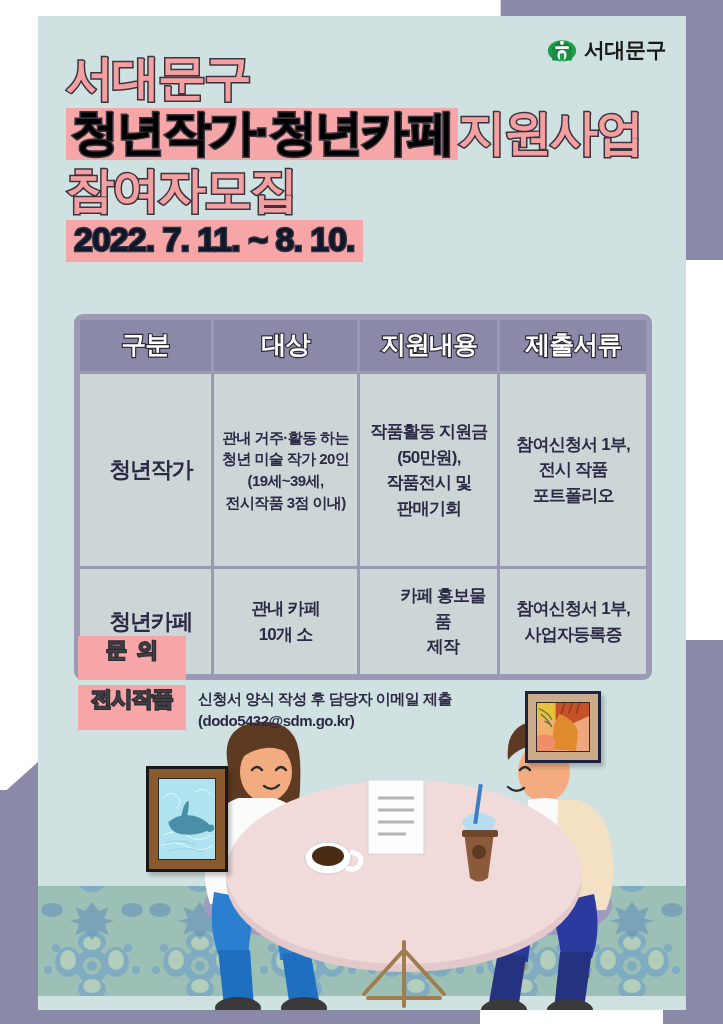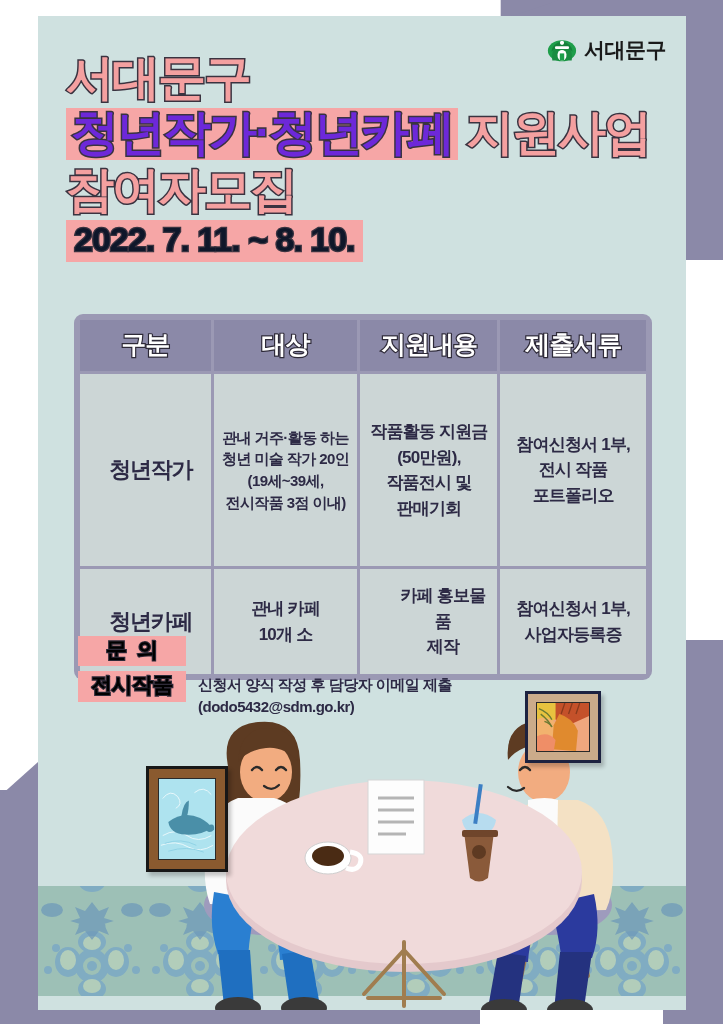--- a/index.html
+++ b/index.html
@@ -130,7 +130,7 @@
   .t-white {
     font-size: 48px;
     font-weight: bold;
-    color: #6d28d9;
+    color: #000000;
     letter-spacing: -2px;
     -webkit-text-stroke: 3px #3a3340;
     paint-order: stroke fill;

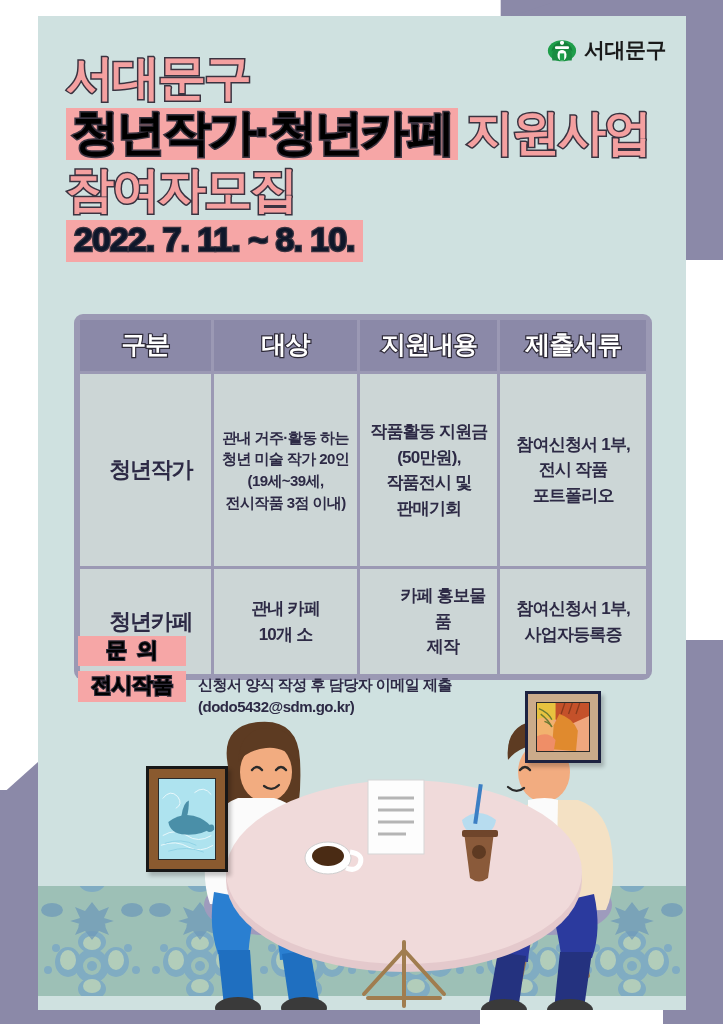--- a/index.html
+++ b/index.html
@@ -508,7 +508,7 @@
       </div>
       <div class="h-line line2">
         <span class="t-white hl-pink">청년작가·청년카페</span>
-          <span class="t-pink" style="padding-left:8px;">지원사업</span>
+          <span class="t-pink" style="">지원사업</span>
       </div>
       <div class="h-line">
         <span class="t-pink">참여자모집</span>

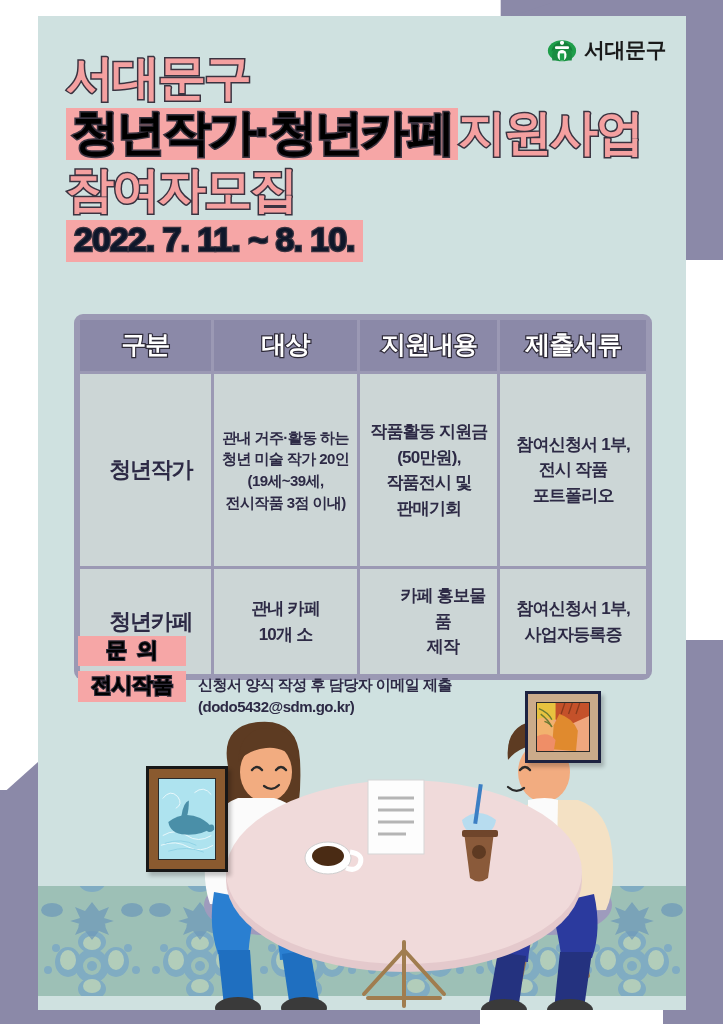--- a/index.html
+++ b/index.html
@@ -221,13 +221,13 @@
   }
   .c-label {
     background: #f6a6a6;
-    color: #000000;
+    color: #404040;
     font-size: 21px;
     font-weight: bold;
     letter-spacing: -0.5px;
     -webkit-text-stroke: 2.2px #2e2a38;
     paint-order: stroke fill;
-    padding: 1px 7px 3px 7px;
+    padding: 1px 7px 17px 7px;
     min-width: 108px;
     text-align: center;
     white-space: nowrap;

Assignment:
Search the data for the string "color". List each line that has it.

Output of the exercise:
-    color: #6d28d9;
+    color: #000000;
-    color: #000000;
+    color: #404040;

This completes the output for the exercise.